It felt odd to think of it like that. After all, if they were heard – if the Council knew what they were planning – they would all face consequences, and it would not be pretty. More than likely, they’d be executed, their heads severed and dropped into a basket. But until now, as long as the Council didn’t hear – and the only way they could’ve heard was if there was a traitor among the plotters – there was no danger. They could be assured that they would still see another day.
Now, that all changed. When Azal did this, there would be no if about it anymore. The Council would hear. Would they react immediately? He didn’t know.
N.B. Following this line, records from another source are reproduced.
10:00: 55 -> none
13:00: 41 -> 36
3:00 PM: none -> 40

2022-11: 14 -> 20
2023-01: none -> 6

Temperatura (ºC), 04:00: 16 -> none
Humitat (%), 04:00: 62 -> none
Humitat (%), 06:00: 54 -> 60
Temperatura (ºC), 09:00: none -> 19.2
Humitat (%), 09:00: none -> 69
But if he did start getting support, then the Council would move soon enough. And then… then it was out of his control what happened. His paranoia had kept him and his allies safe until now, but once the rebellion truly started, paranoia wouldn’t help much. It would all come down to the field of battle – and the field of battle was a woefully unpredictable place.
He swallowed. Would they even have enough support? This was massive, after all, and they were asking anyone who sided with them to make a massive decision. It was always possible that they simply wouldn’t get the amount of support they needed, and then, when the Council’s armies descended, the Bloodhorns would have nothing. If no one was willing to fight for them, they would simply be crushed, and all who sided with them would die.
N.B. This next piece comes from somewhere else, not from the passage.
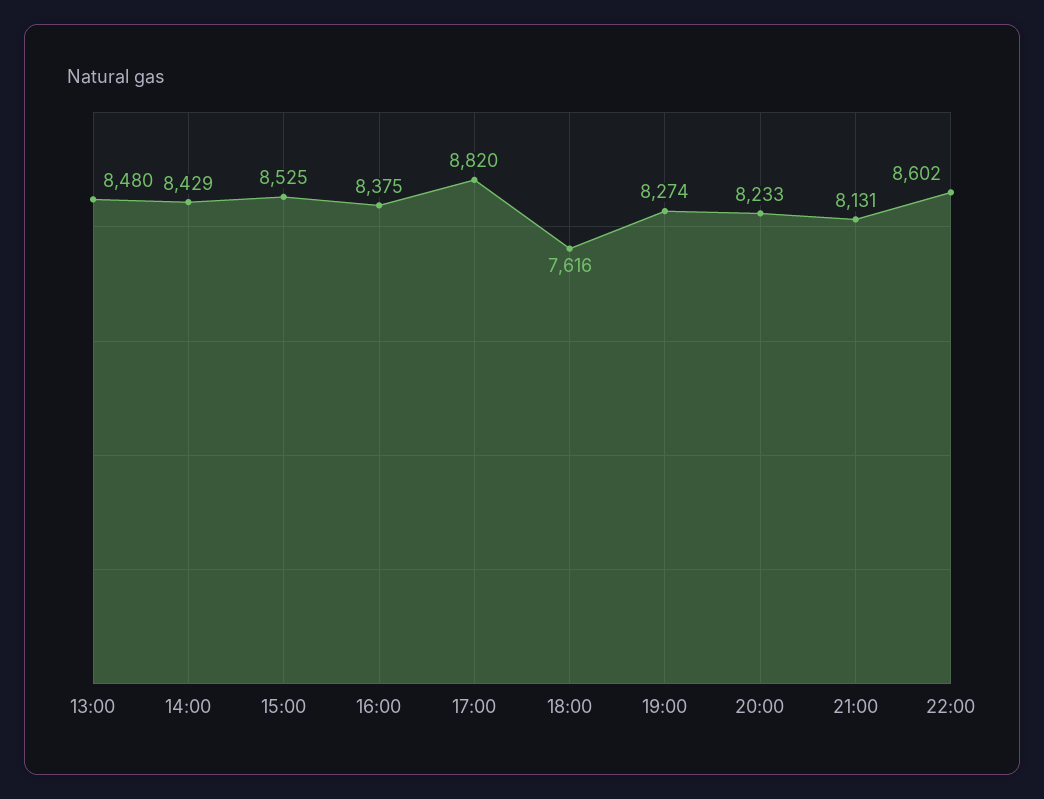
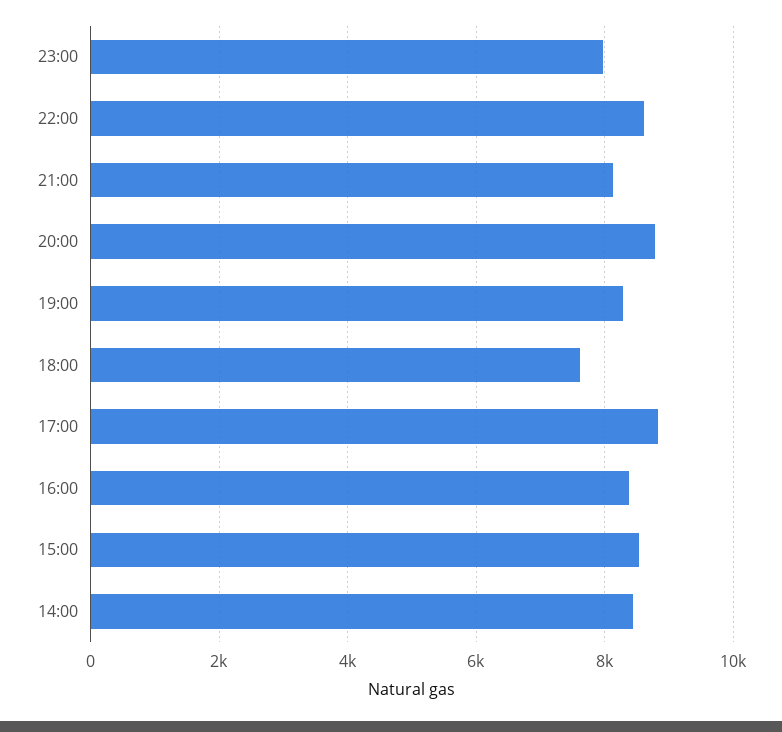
13:00: 8480 -> none
20:00: 8233 -> 8800
23:00: none -> 8000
With a brief start Azal realized that if this went wrong, his days would be numbered, and there would be nothing he’d be able to do about it.
Even after all his dedication, even with all his determination to overthrow the Council, the thought of death still scared Azal. He knew no revolution was without risk, but still, he couldn’t help but be… terrified, frankly. What if the Council struck before they were ready? What if they never managed to get ready enough? What if the people turned against him immediately and just beat him to death?
For a moment Azal felt his resolve waver, and the instant he realized that, it all came back to him, sheer defiance now fueling him.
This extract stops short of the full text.